Il testo a cui ha affidato la definizione della sua poetica esce in 20 brevi capitoli nel 1897 sulle colonne della rivista fiorentina “Il Marzocco”. L’idea centrale è che in ogni individuo sopravviva un «fanciullino» che osserva il mondo e «vede tutto con meraviglia, tutto come per la prima volta». Di questa parte infantile e irrazionale dell’io il poeta sa ascoltare e trascrivere la voce, che si esprime in una lingua «ingenua», pre-grammaticale, intuitiva e immaginativa, pura e nuova: la verità nascosta nel mistero delle cose e del mondo si rivelerà allora autentica, priva di retorica, finalmente libera da ogni condizionamento culturale.

MYRICAE

È la prima raccolta poetica di Pascoli.

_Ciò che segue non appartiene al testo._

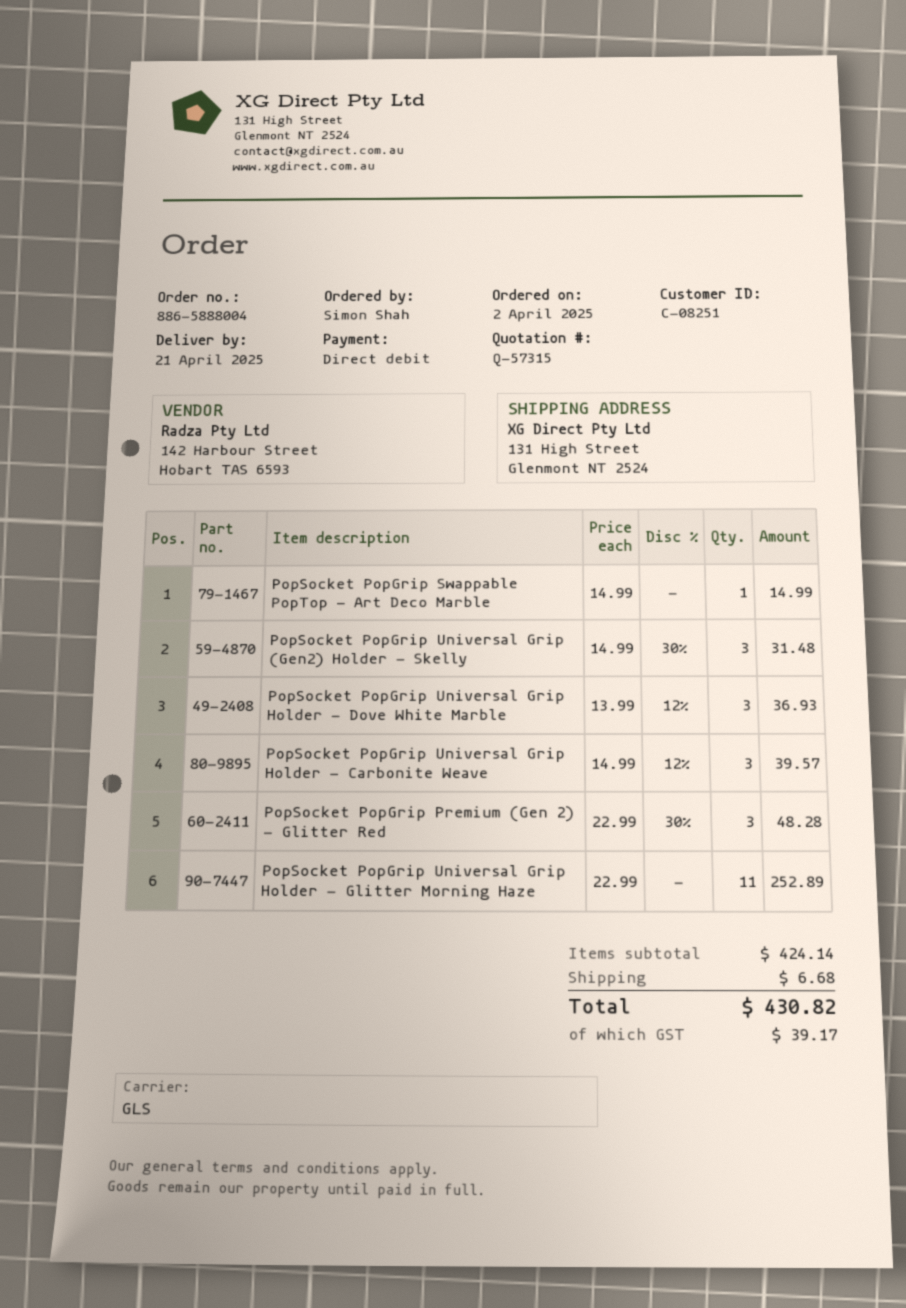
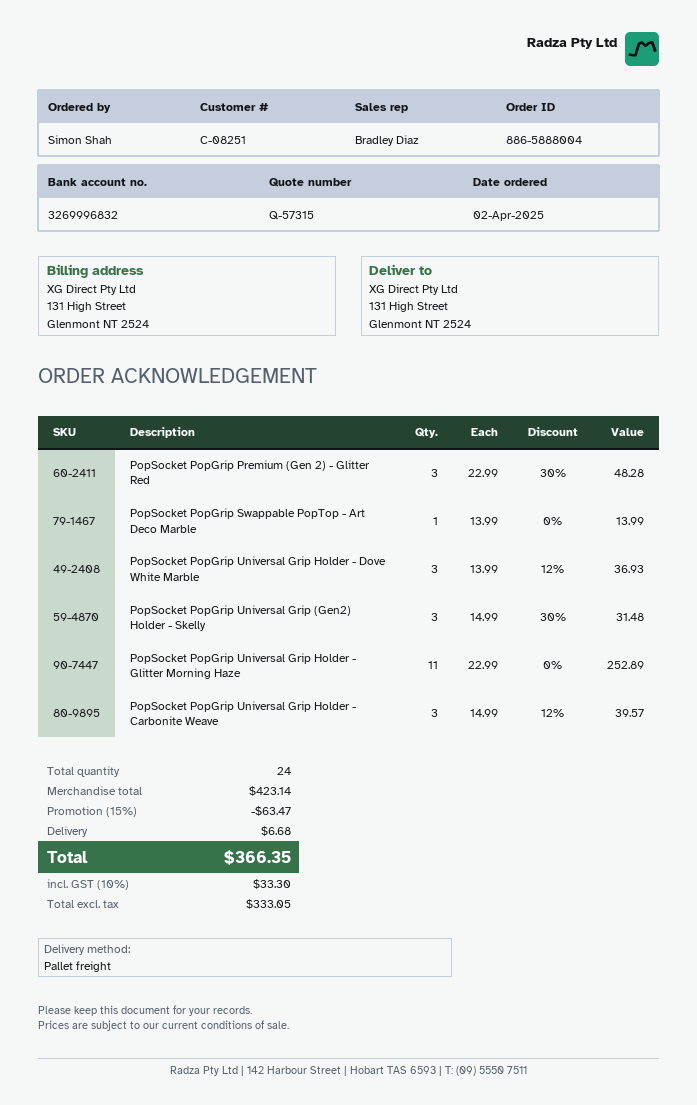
shipping method: GLS -> pallet freight
PopSocket PopGrip Swappable PopTop - Art Deco Marble: 1 x 14.99 = 14.99 -> 1 x 13.99 = 13.99
subtotal: 424.14 -> 423.14
discount: none -> 15% = 63.47
tax: 39.17 -> 33.30
total: 430.82 -> 366.35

Pubblicata nel 1891, avrà numerose successive edizioni, tutte riviste e integrate dall’autore. Così Pascoli sintetizza la materia delle poesie di Myricae: «Sono frulli d’uccelli, stormire di cipressi, lontano cantare di campane», dunque argomenti umili e quotidiani come le tamerici del titolo. La ricerca di genuinità e purezza teorizzata nel Fanciullino trova qui la sua più felice corrispondenza, e la semplicità delle cose rappresentate trova un riscontro nello stile: nel lessico, precisissimo e indeterminato insieme, ricco di onomatopee, nella sintassi, spezzata ed ellittica, nell’impiego diffuso di analogie, assonanze, sinestesie, nel ricorso al fonosimbolismo. Si è detto a ragione che con Myricae è iniziata una «rivoluzione stilistica» destinata a influenzare fortemente la produzione lirica italiana del Novecento.